● WORK TASK
Please output all the entries word for word, without the pictures.

Revision tracking records
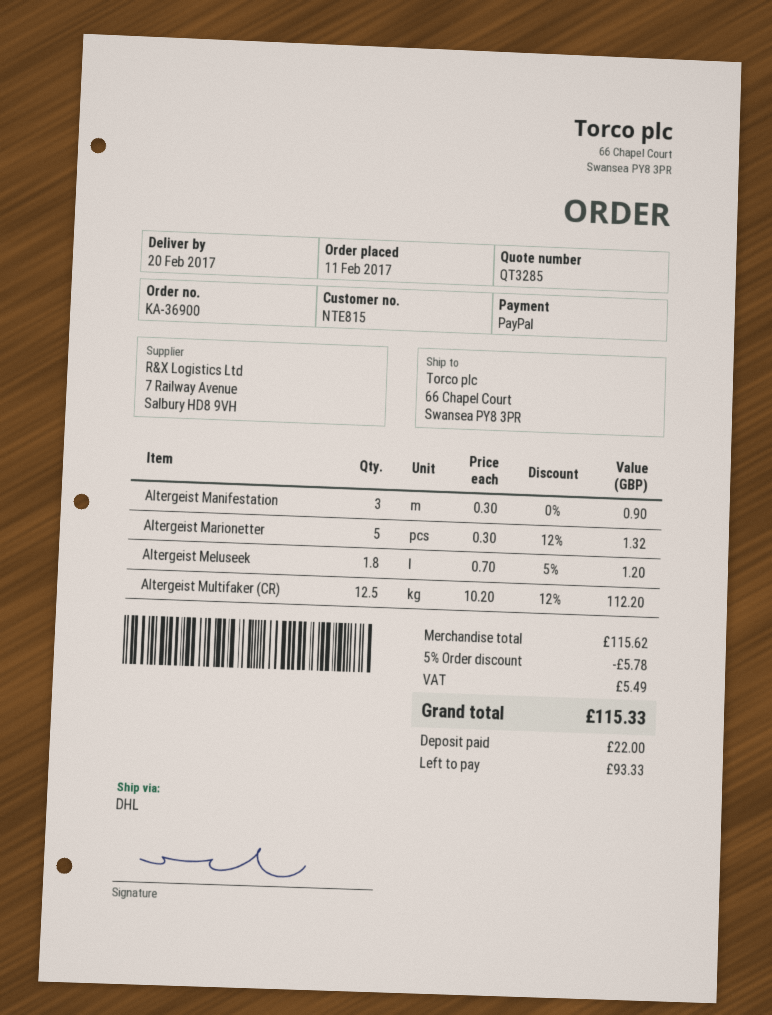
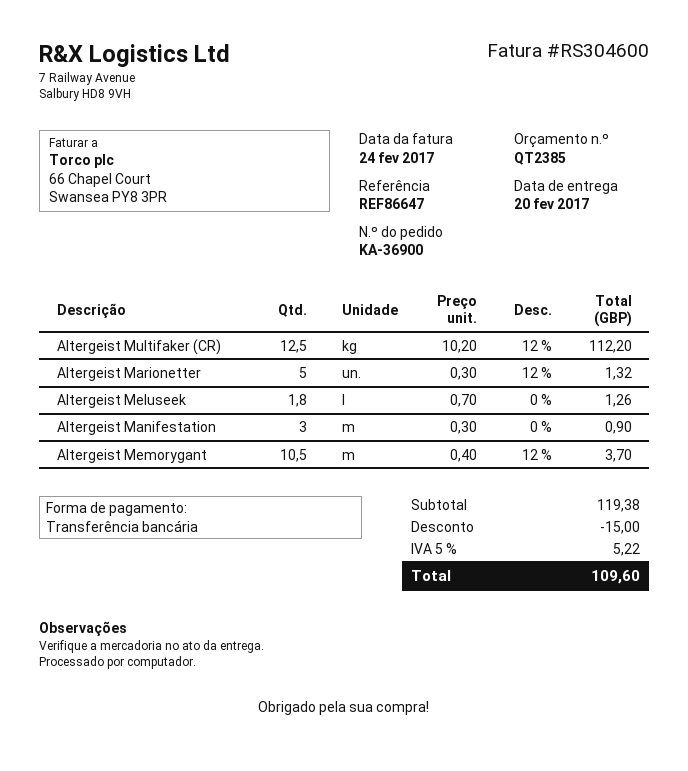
quote number: QT3285 -> QT2385
payment method: PayPal -> bank transfer
Altergeist Meluseek: 1.8 x 0.70 - 5% = 1.20 -> 1.8 x 0.70 = 1.26
Altergeist Memorygant: none -> 10.5 x 0.40 - 12% = 3.70
subtotal: 115.62 -> 119.38
discount: 5.78 -> 15.00
tax: 5.49 -> 5.22
total: 115.33 -> 109.60

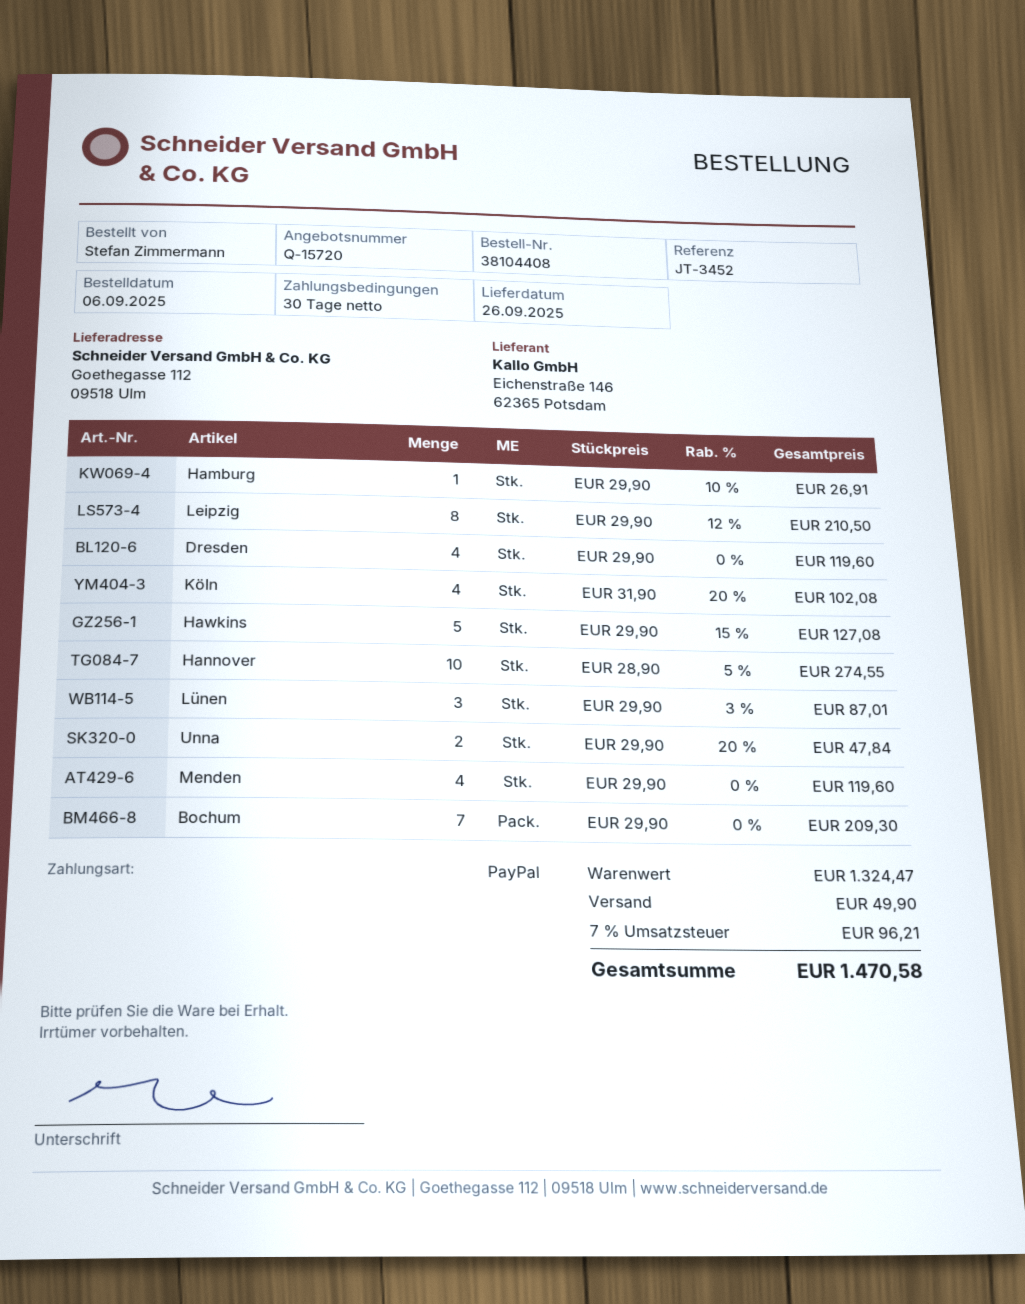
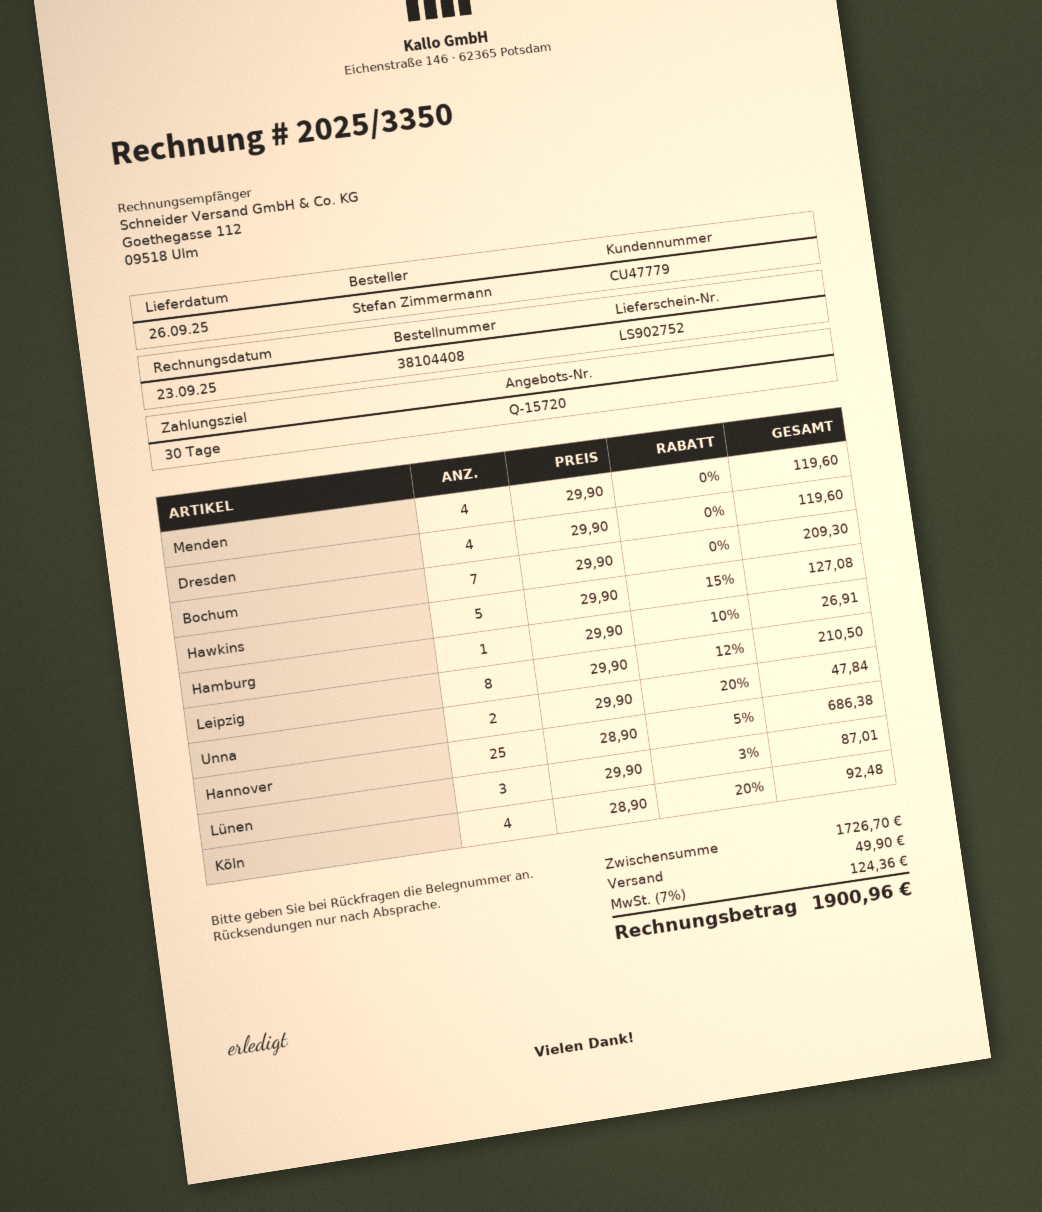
Köln: 4 x 31.90 - 20% = 102.08 -> 4 x 28.90 - 20% = 92.48
Hannover: 10 x 28.90 - 5% = 274.55 -> 25 x 28.90 - 5% = 686.38
subtotal: 1324.47 -> 1726.70
tax: 7% = 96.21 -> 7% = 124.36
total: 1470.58 -> 1900.96

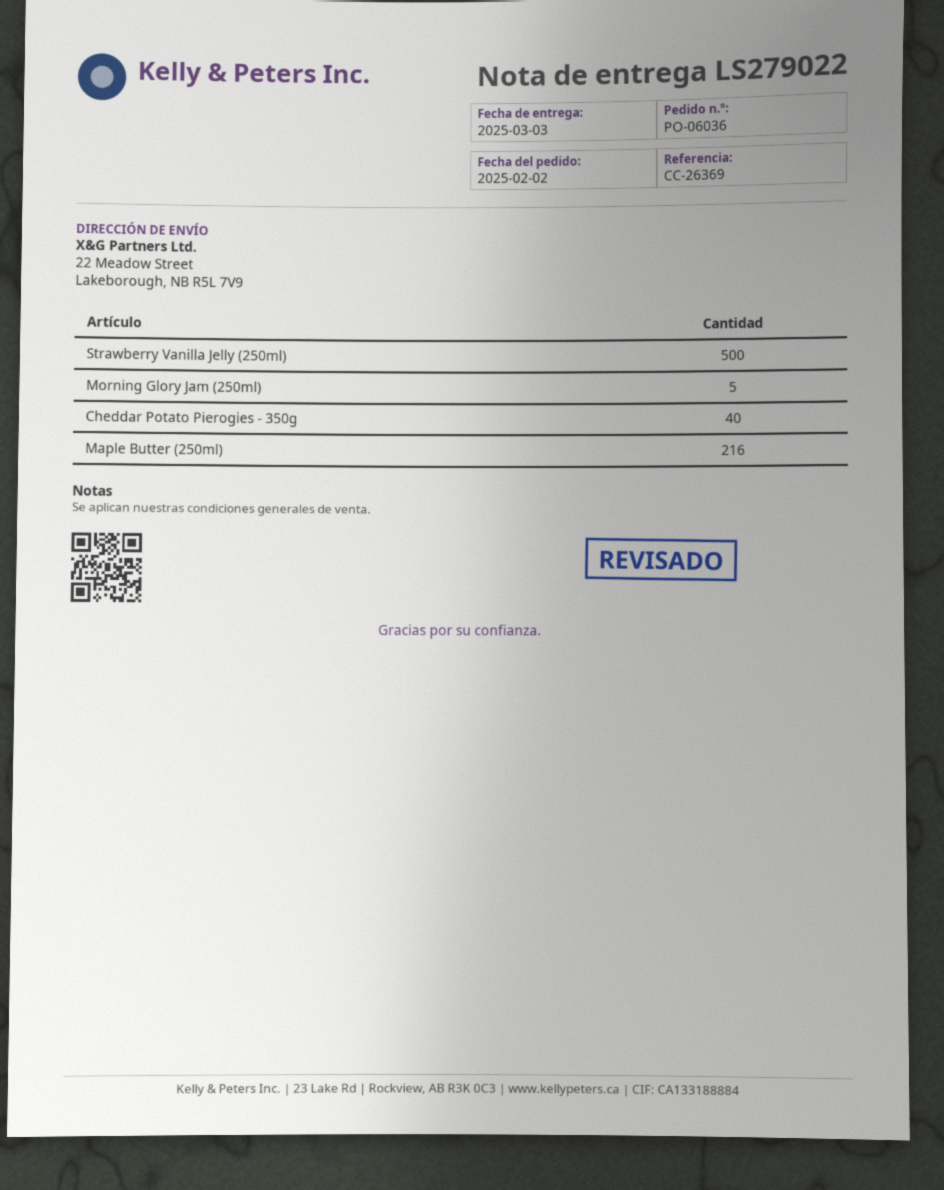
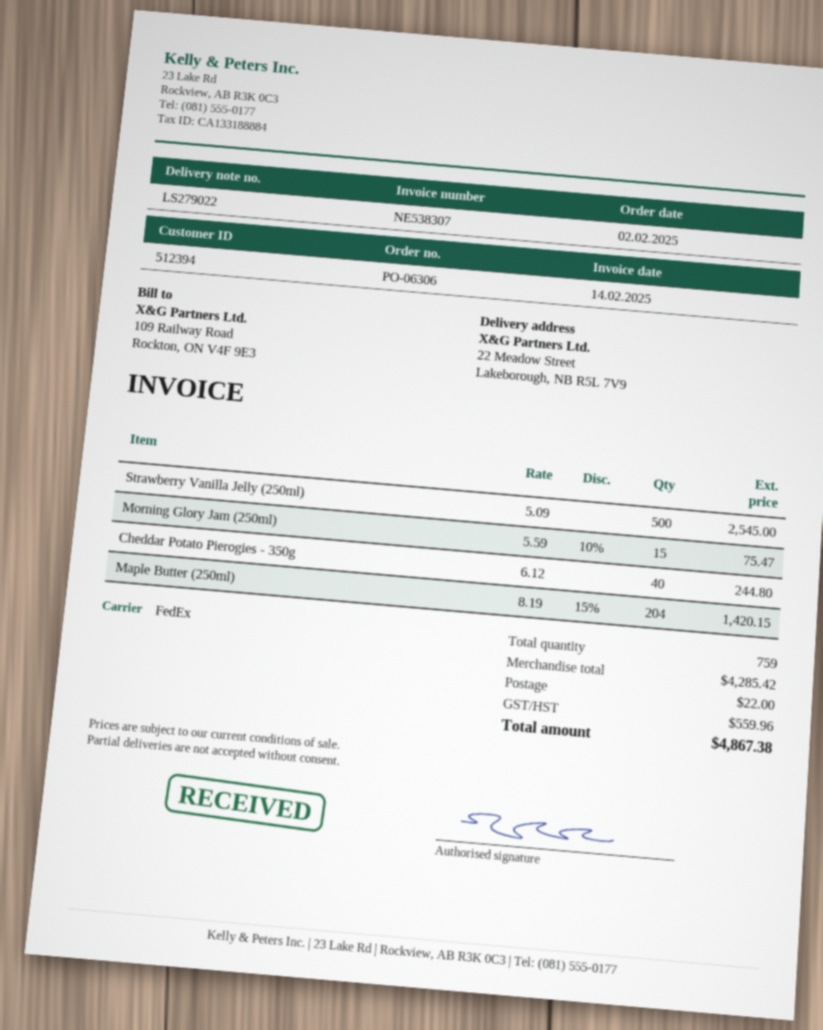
order number: PO-06036 -> PO-06306
Morning Glory Jam (250ml): 5 -> 15
Maple Butter (250ml): 216 -> 204

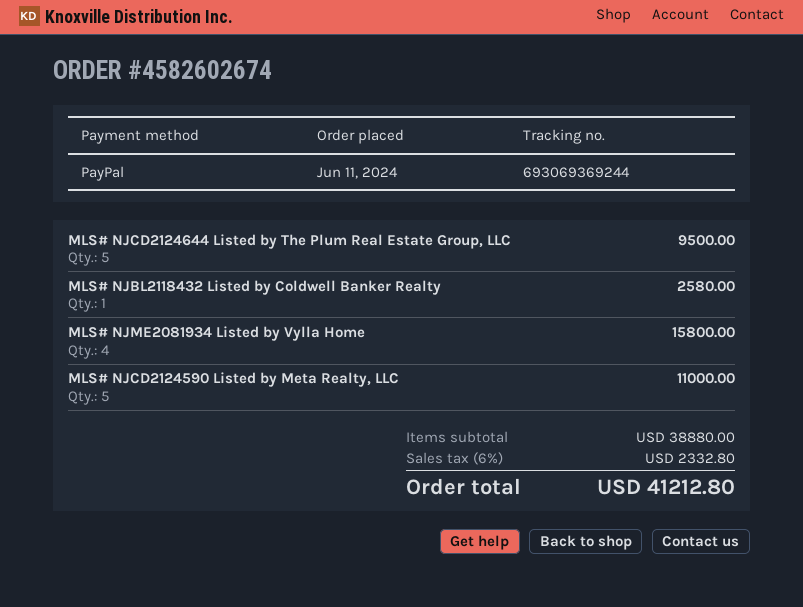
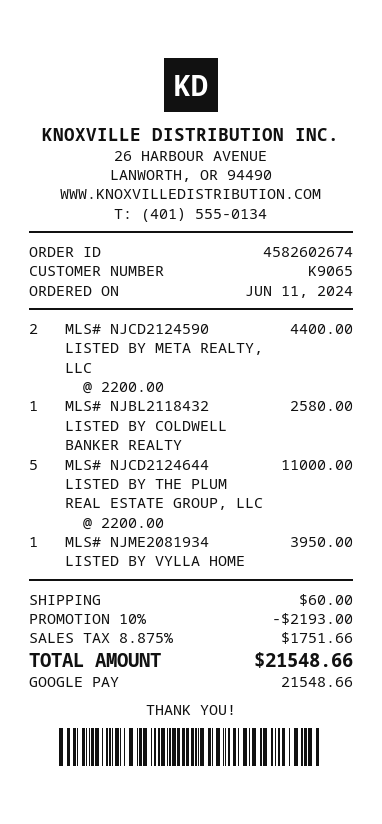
payment method: PayPal -> Google Pay
MLS# NJCD2124644 Listed by The Plum Real Estate Group, LLC: 5 for 9500.00 -> 5 for 11000.00
MLS# NJME2081934 Listed by Vylla Home: 4 for 15800.00 -> 1 for 3950.00
MLS# NJCD2124590 Listed by Meta Realty, LLC: 5 for 11000.00 -> 2 for 4400.00
discount: none -> 10% = 2193.00
shipping: none -> 60.00
tax: 6% = 2332.80 -> 8.875% = 1751.66
total: 41212.80 -> 21548.66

● REPLY
quote number: QT3285 -> QT2385
payment method: PayPal -> bank transfer
Altergeist Meluseek: 1.8 x 0.70 - 5% = 1.20 -> 1.8 x 0.70 = 1.26
Altergeist Memorygant: none -> 10.5 x 0.40 - 12% = 3.70
subtotal: 115.62 -> 119.38
discount: 5.78 -> 15.00
tax: 5.49 -> 5.22
total: 115.33 -> 109.60

Köln: 4 x 31.90 - 20% = 102.08 -> 4 x 28.90 - 20% = 92.48
Hannover: 10 x 28.90 - 5% = 274.55 -> 25 x 28.90 - 5% = 686.38
subtotal: 1324.47 -> 1726.70
tax: 7% = 96.21 -> 7% = 124.36
total: 1470.58 -> 1900.96

order number: PO-06036 -> PO-06306
Morning Glory Jam (250ml): 5 -> 15
Maple Butter (250ml): 216 -> 204

payment method: PayPal -> Google Pay
MLS# NJCD2124644 Listed by The Plum Real Estate Group, LLC: 5 for 9500.00 -> 5 for 11000.00
MLS# NJME2081934 Listed by Vylla Home: 4 for 15800.00 -> 1 for 3950.00
MLS# NJCD2124590 Listed by Meta Realty, LLC: 5 for 11000.00 -> 2 for 4400.00
discount: none -> 10% = 2193.00
shipping: none -> 60.00
tax: 6% = 2332.80 -> 8.875% = 1751.66
total: 41212.80 -> 21548.66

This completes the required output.